BWV 62, 3. Adventssonntag

Bachkantate am 12. Dezember 2010

In Leipzig gab es zur Zeit Johann Sebastian Bachs keine Kantatenmusik in der
Advents- und Fastenzeit. Dem Charakter der Zeit entsprechend. Und dennoch
müssen wir am heutigen 3. Adventssonntag nicht auf die Kantate verzichten, denn
Bach hat eine große Anzahl von Kantaten geschrieben, die sehr gut in die
Adventszeit passen. So auch die Kantate "Nun komm, der Heiden Heiland", BWV 62.

 (DR)

Bach orientiert sich mit dieser Kantate an dem gleichnamigen Lied von Martin Luther,

das er 1524 geschrieben. Luther wiederum greift auf den lateinischen Hymnus" Veni

redemptor gentium", den Ambrosius von Mailand im 4. Jahrhundert getextet hat.
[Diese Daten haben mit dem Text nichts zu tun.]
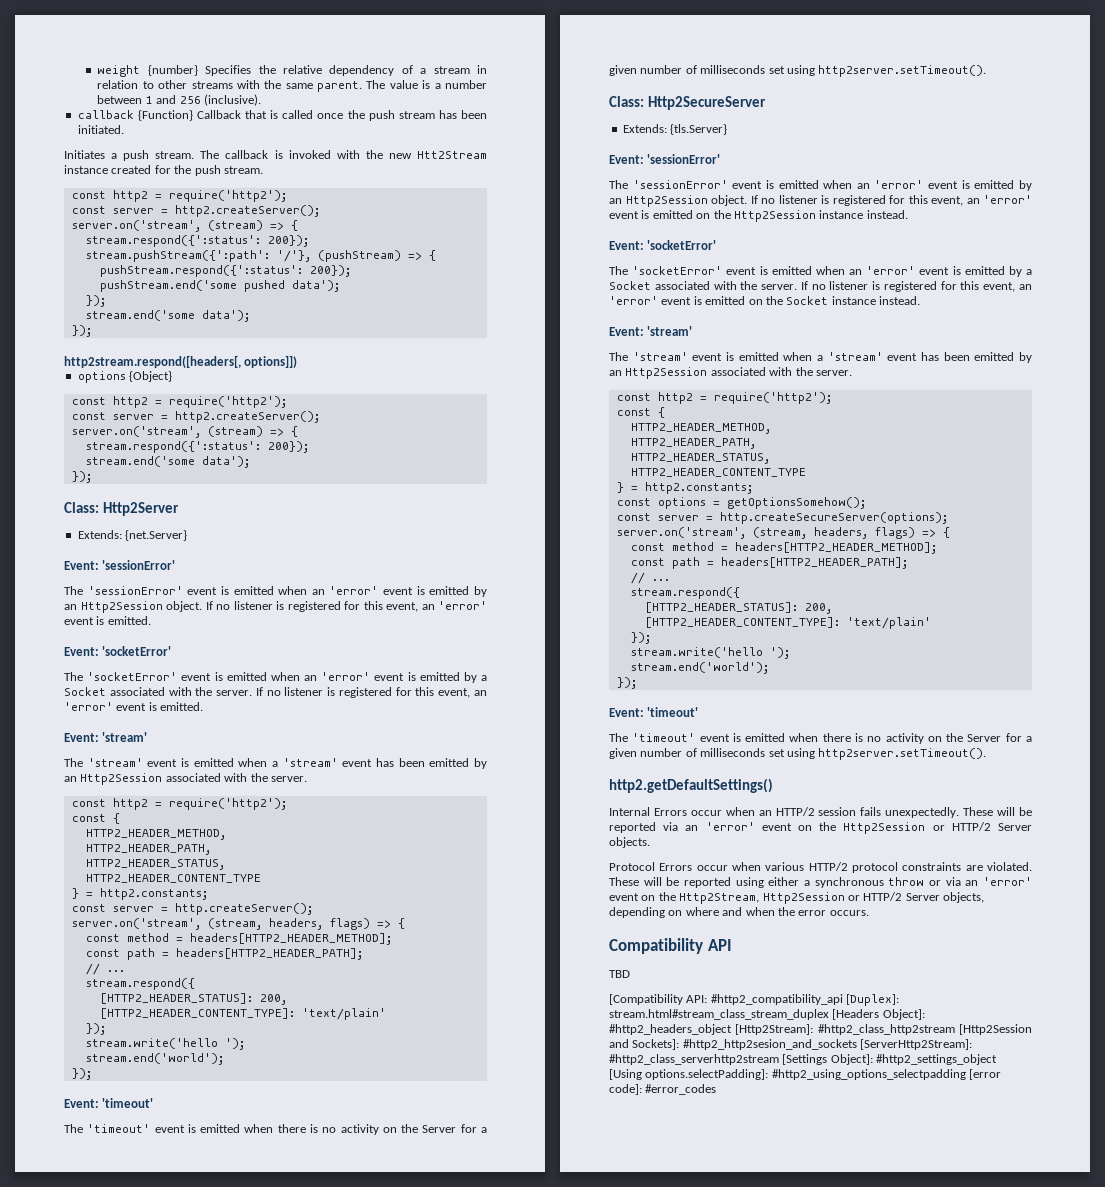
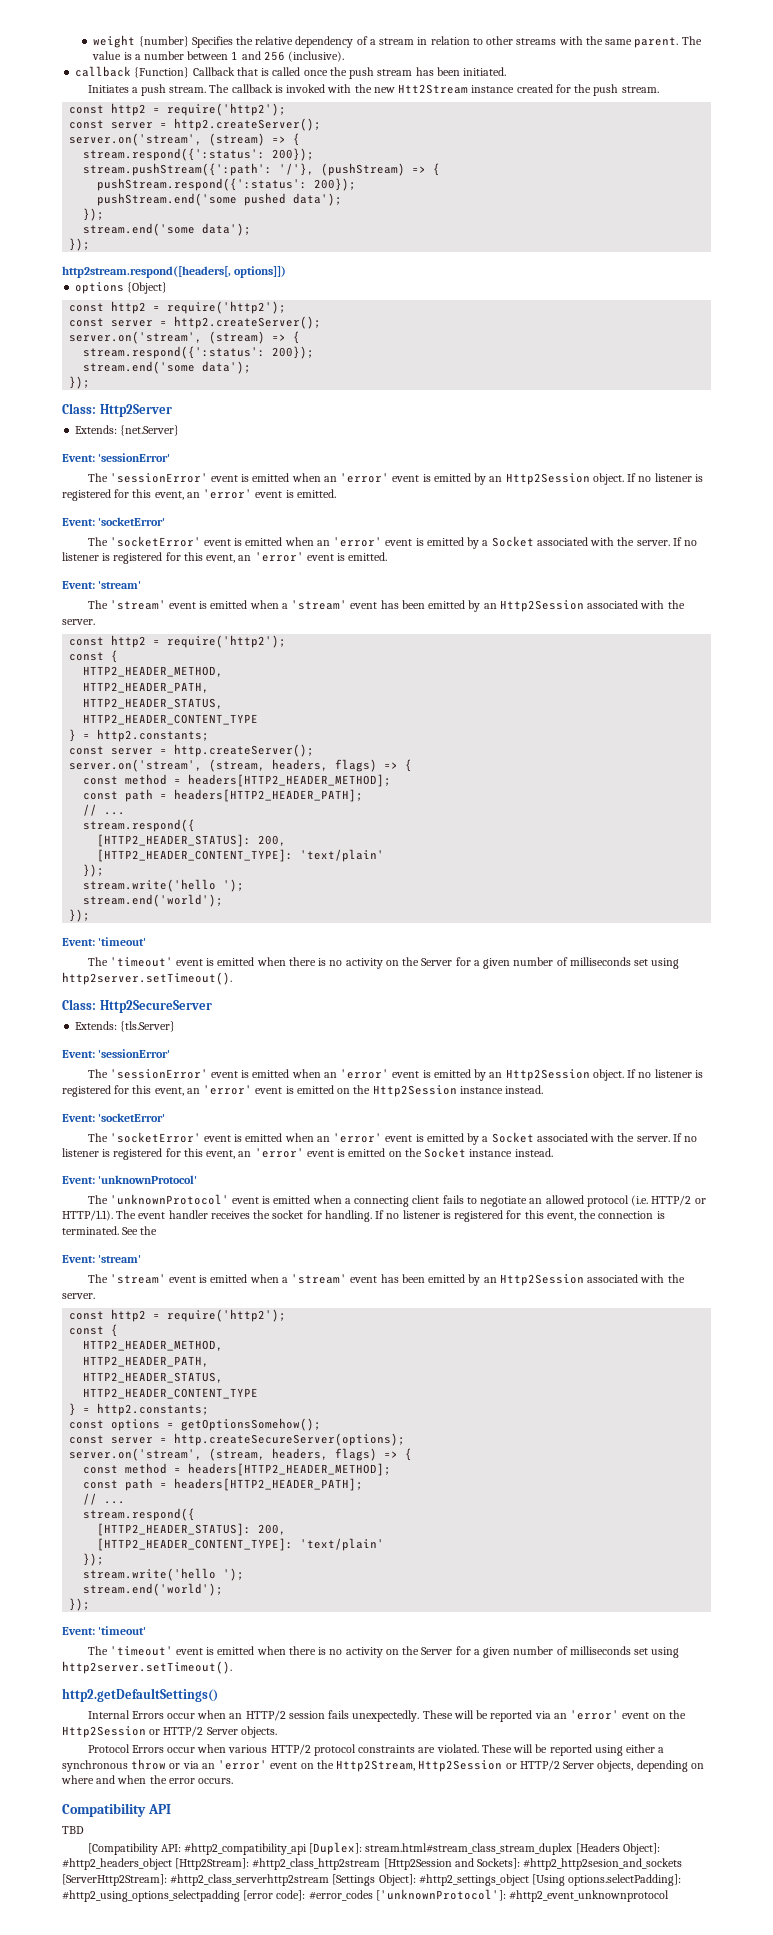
(920, 300) none -> [62,1175,198,1184] [87,1194,706,1207] [62,1210,665,1222] [62,1226,158,1235] // Event: 'unknownProtocol' // The 'unknownProtocol' event is emitted when a connecting client fails to negotiate an allowed protocol (i.e. HTTP/2 or HTTP/1.1). The event handler receives the socket for handling. If no listener is registered for this event, the connection is terminated. See the
(717, 1089) none -> [375,1889,670,1902] ['unknownProtocol']: #http2_event_unknownprotocol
Bach behält von den acht Strophen des Lutherliedes die erste und die letzte Strophe

im ursprünglichen Wortlaut bei: Die anderen Strophen werden so umgedichtet, dass

sie sich musikalisch in die Kantate einfügen.
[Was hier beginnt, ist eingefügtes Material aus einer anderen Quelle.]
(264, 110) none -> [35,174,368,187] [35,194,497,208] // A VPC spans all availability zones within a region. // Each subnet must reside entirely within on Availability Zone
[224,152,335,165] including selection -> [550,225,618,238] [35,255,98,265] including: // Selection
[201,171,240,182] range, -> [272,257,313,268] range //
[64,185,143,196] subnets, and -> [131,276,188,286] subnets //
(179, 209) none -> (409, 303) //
Der prächtigste Satz der Kantate ist der Eingangssatz. Die Liedmelodie liegt im

Sopran und Bach stellt dem besinnlichen Ernst, mit dem im Choral das

Wunder der Menschwerdung Christi besungen wird, den konzertierenden Glanz der

Instrumentalthematik entgegen. Ohne Zweifel hat sich Bach hier nicht nur von dem

Lied, sondern auch von der Vorstellung vom feierlichen Einzug Jesu in Jerusalem

beim Komponieren leiten lassen:



Diese Grundhaltung setzt sich in der freudigen Beschwingtheit des zweiten Satzes

fort. Diese Tenor-Arie wird vor allem durch den sogenannten Siziliano-Rhythmus

geprägt. " Bewundert, 0 Menschen, dies große Geheimnis: Der höchste Beherrscher

erscheinet der Welt", so heißt es im Text.
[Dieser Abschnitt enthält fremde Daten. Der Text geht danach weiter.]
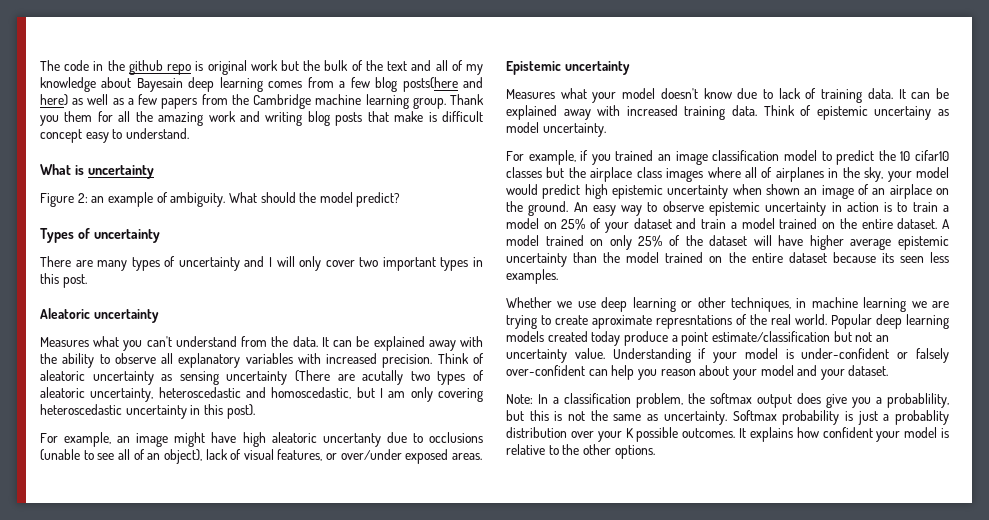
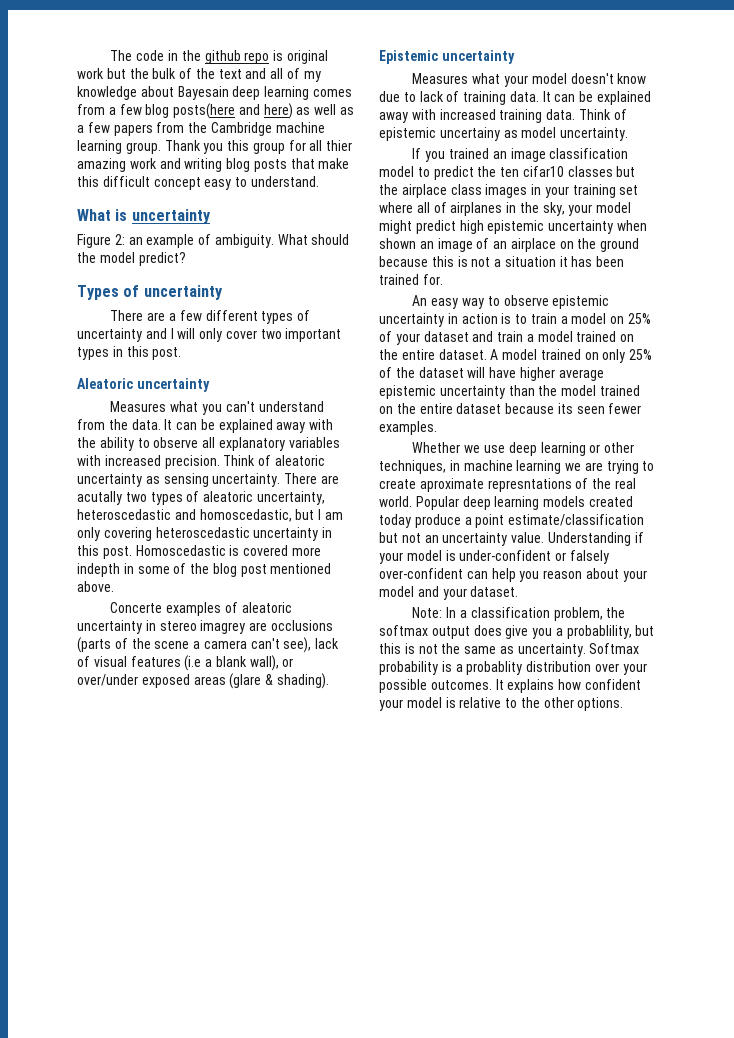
[64,111,93,122] them -> [227,140,285,154] this group
[135,111,153,122] the -> [326,140,353,151] thier
[428,112,437,122] is -> [77,176,99,187] this
[97,260,128,271] many -> [169,310,258,321] a few different
[226,370,330,385] uncertainty (There -> [212,473,318,487] uncertainty. There
[226,404,255,419] [40,432,483,447] [40,449,483,464] post). // For example, an image might have high aleatoric uncertanty due to occlusions (unable to see all of an object), lack of visual features, or over/under exposed areas. -> [102,545,321,559] [77,563,332,577] [77,581,114,592] [110,602,292,616] [77,620,333,634] [77,637,340,653] [77,655,294,671] [77,673,329,689] post. Homoscedastic is covered more indepth in some of the blog post mentioned above. // Concerte examples of aleatoric uncertainty in stereo imagrey are occlusions (parts of the scene a camera can't see), lack of visual features (i.e a blank wall), or over/under exposed areas (glare & shading).
[506,150,589,165] For example, if -> [412,148,422,159] If
[900,151,911,161] 10 -> [500,167,520,177] ten
(704, 175) none -> [531,184,639,198] in your training set
[506,184,538,195] would -> [379,220,412,234] might
[528,201,569,216] ground. -> [600,238,640,252] [379,256,625,267] [379,274,443,285] ground because this is not a situation it has been trained for. //
[930,252,949,263] less -> [608,403,642,414] fewer
[857,411,878,425] just -> (452, 666) none
[625,428,634,438] K -> (647, 669) none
Auf ein kurzes Rezitativ folgt die zweite Arie. Geschickt hatte schon Martin Luther in

seinem Lied auf wirkungsvolle Kontraste hingearbeitet. Ging es in der eben gehörten

ersten Arie um das Wunder der unbefleckten Keuschheit, geht es jetzt in der zweiten

Arie um des Heilands "Sieg im Fleisch".

Bach setzt diese Gegensätze fort, indem er die bei den Arien der Kantate genau in

diesem Kontrast anlegt. Die erste, die wir eben gehört haben, hat als Instrumente

Streicher und Oboen, die jetzt folgende Arie nur ein Continuo. Aber auch durch den

Takt und in der Wahl der musikalischen Themen setzt Bach Gegensätze. So ist das

Thema der ersten Arie zart beschwingt, das Thema der zweiten Arie kämpferisch

tumulthaft.



Ein nun wieder ganz innig-zartes, von Streichern begleitetes Duett-Rezitativ spricht

den Dank der Christenheit aus und führt in den Stimmungsbereich der ersten Arie

zurück. Ihr folgt als schlichter Choralsatz die Schlussstrophe des Lutherliedes.



BWV 62: "Nun komm, der Heiden Heiland".

Tölzer Knabenchor, Concentus musicus Wien,

Leitung: Nikolaus Harnoncourt.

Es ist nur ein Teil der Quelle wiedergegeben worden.